Copy out all lines bearing the word "Property" from the listing below.

(GIVEN INFORMATION)

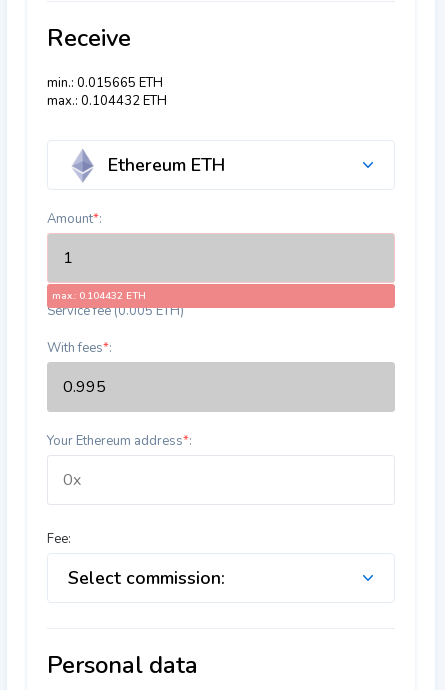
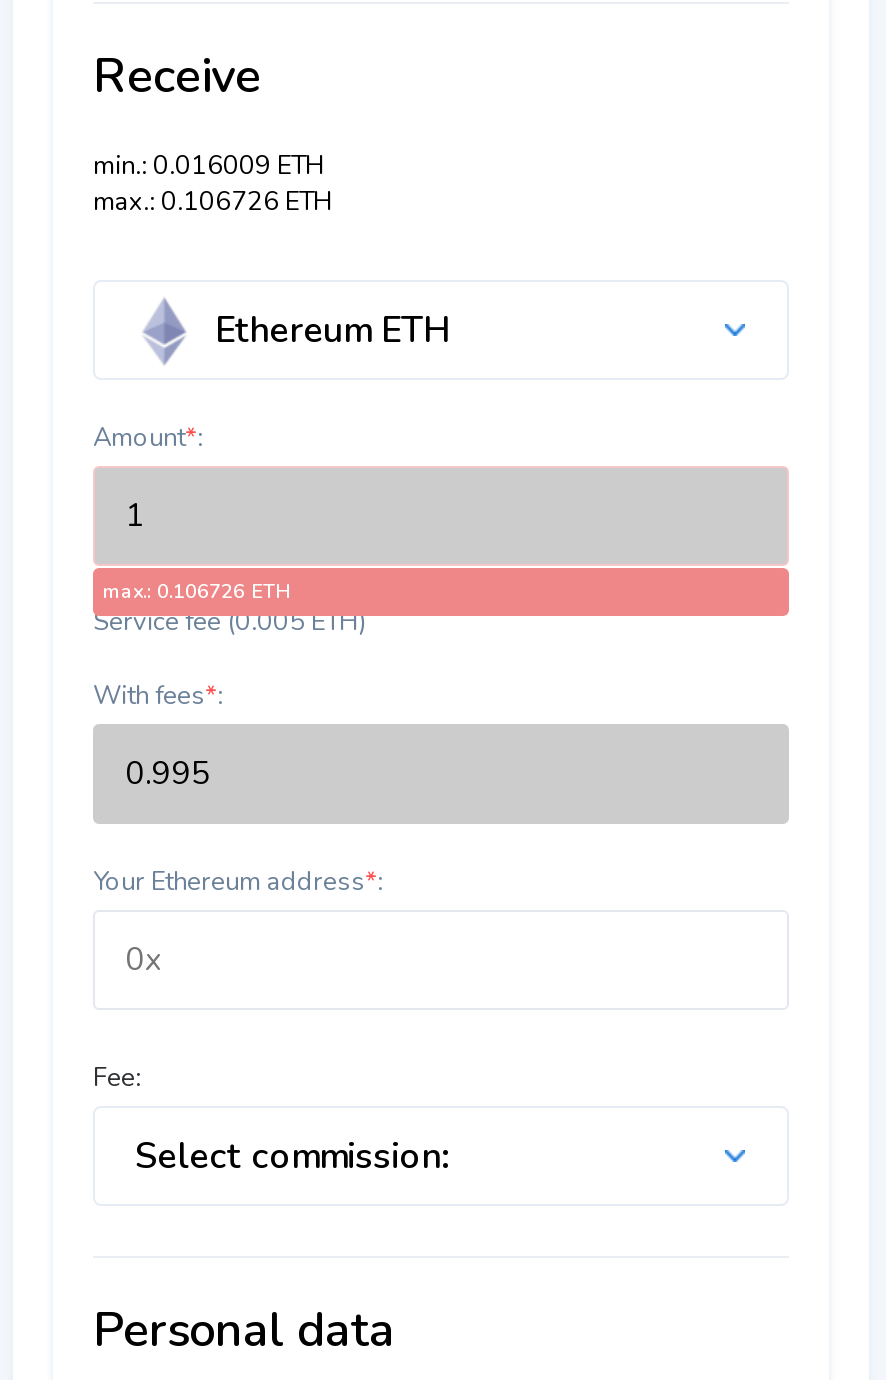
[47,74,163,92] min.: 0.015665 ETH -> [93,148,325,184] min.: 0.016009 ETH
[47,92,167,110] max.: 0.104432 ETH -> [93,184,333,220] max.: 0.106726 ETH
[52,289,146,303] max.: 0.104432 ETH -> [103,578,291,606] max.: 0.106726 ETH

(End GIVEN INFORMATION)
(GIVEN INFORMATION)

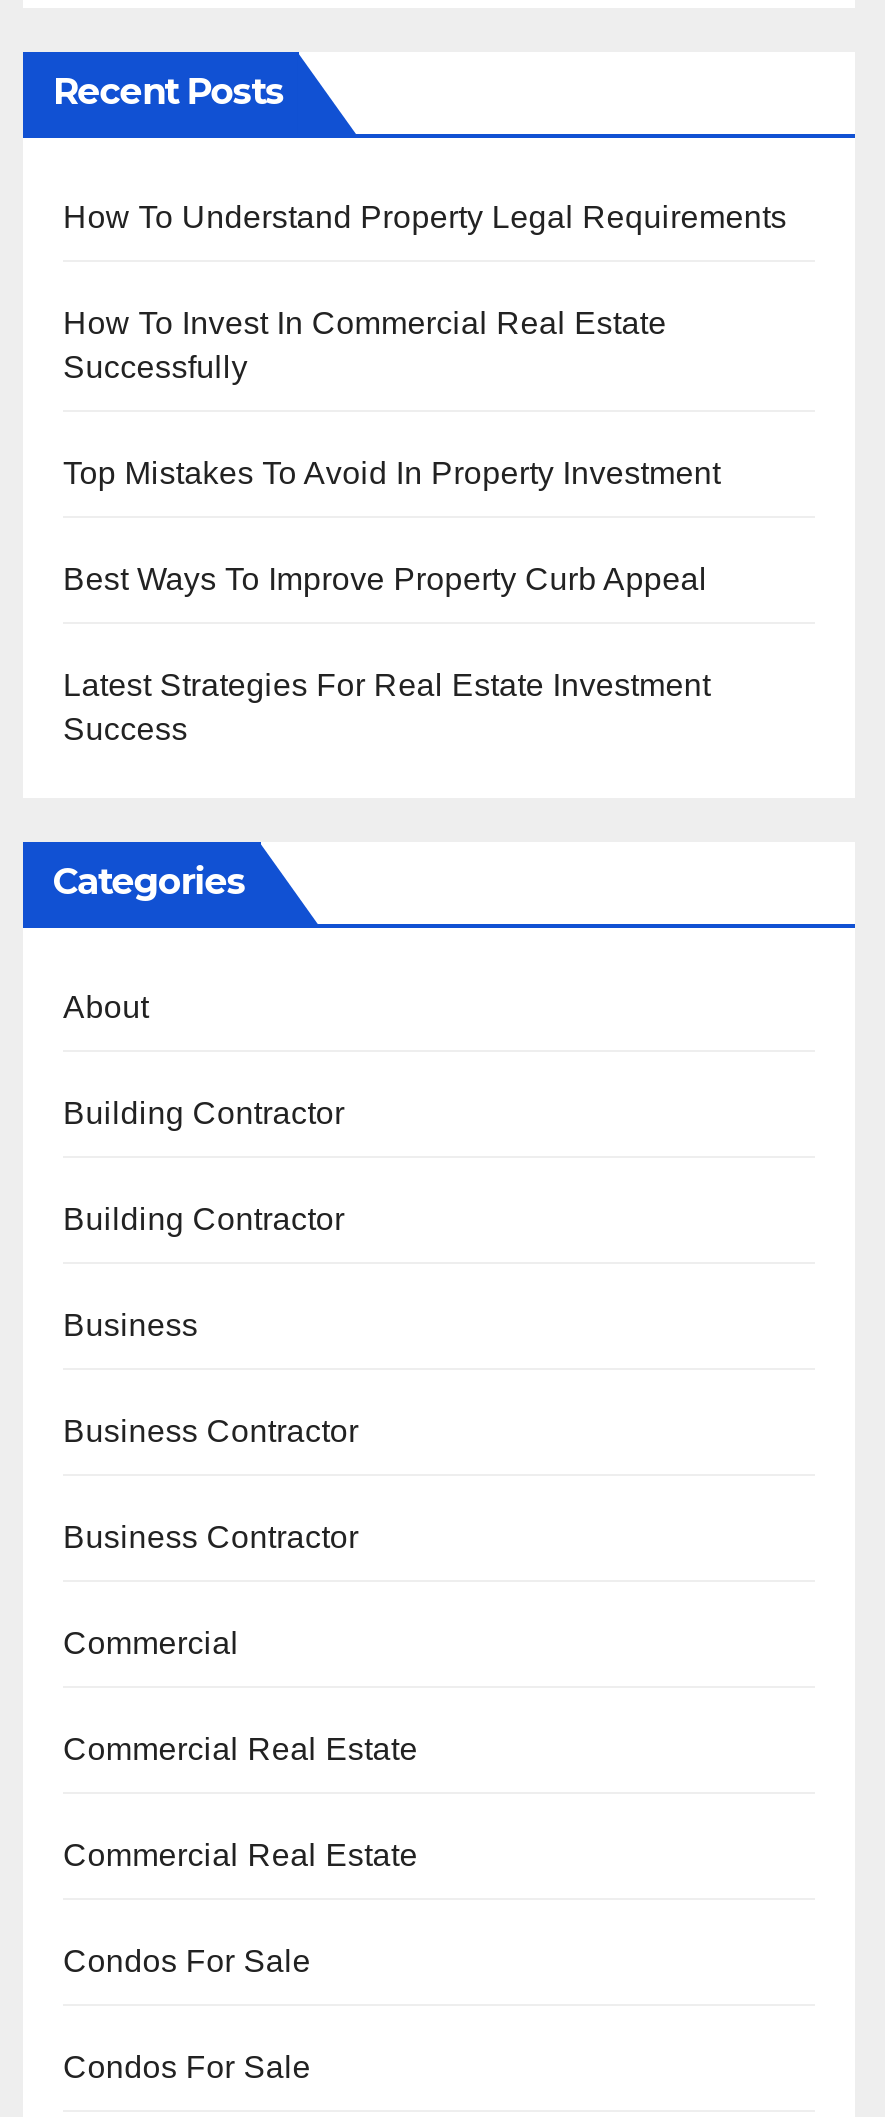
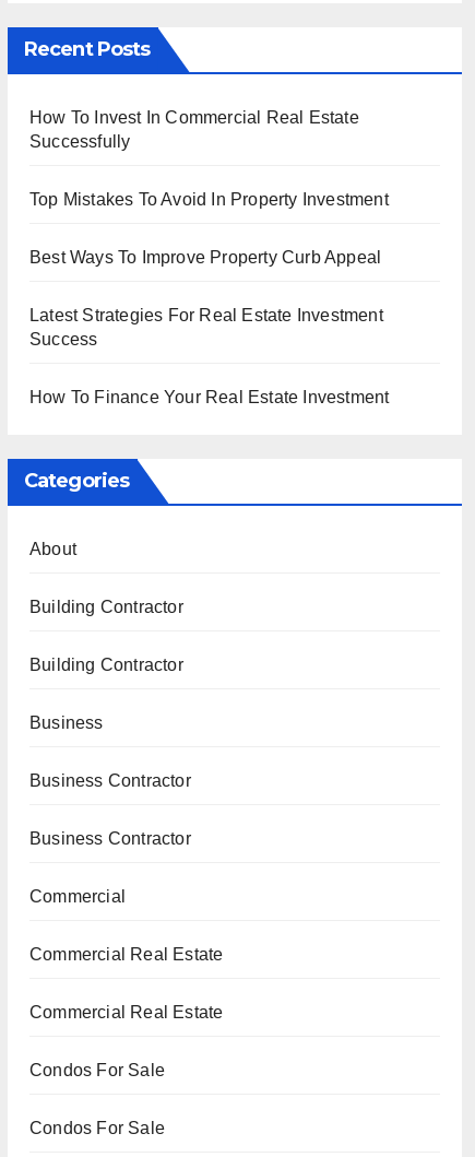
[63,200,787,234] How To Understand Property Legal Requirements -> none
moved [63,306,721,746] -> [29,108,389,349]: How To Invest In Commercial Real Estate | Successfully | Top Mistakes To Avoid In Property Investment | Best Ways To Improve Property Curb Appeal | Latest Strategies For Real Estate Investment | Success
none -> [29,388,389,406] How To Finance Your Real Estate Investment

(End GIVEN INFORMATION)

[SOLVED EXERCISE]:
[63,200,787,234] How To Understand Property Legal Requirements -> none
moved [63,306,721,746] -> [29,108,389,349]: How To Invest In Commercial Real Estate | Successfully | Top Mistakes To Avoid In Property Investment | Best Ways To Improve Property Curb Appeal | Latest Strategies For Real Estate Investment | Success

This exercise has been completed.